(A&SCRC) Baylor’s Florence Nightingale Letters: How the School of Nursing Came to Hold A Piece of the Legacy of “the Lady with the Lamp” – And How You Can View Them Online

The nursing profession’s ties to Baylor date to 1909, when a diploma program was established at what is now known as the Baylor University Medical Center. Over the past century-plus, nursing education has been an integral part of the Baylor story, through decades of partnership with the Waco campus, the BUMC, and the present-day Louise Herrington School of Nursing in Dallas.

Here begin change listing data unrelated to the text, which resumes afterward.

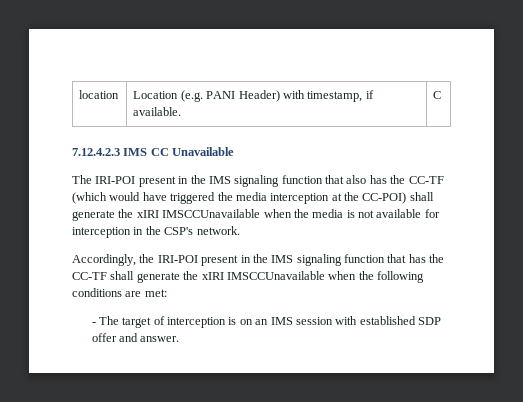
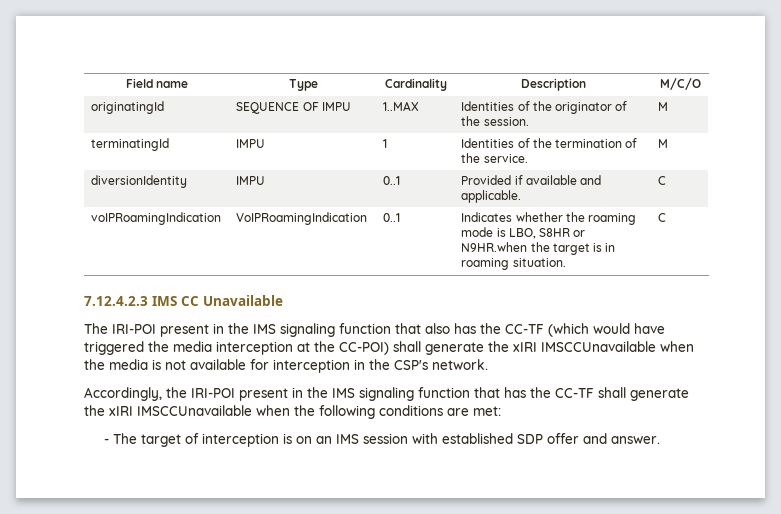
- location | Location (e.g. PANI Header) with timestamp, if available. | C
+ Field name | Type | Cardinality | Description | M/C/O
+ originatingId | SEQUENCE OF IMPU | 1..MAX | Identities of the originator of the session. | M
+ terminatingId | IMPU | 1 | Identities of the termination of the service. | M
+ diversionIdentity | IMPU | 0..1 | Provided if available and applicable. | C
+ voIPRoamingIndication | VoIPRoamingIndication | 0..1 | Indicates whether the roaming mode is LBO, S8HR or N9HR.when the target is in roaming situation. | C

One of the most intriguing and little-known stories of the Nursing School’s long history is that of a collection of some 30 letters written by Florence Nightingale, perhaps the most famous nurse in Western history. Written to several different recipients between 1870 and 1891, they are largely addressed to “My dear Madame Werckner,” whom she had met amidst the devastation of the Crimean War.

Florence Nightingale ca. 1860 (around age 40). Image via Wikipedia

But how did these letters come to the BUMC? Who was Caroline Werckner? And what can this unique resource tell us about the earliest days of modern nursing, care for the wounded, and 19th century correspondence?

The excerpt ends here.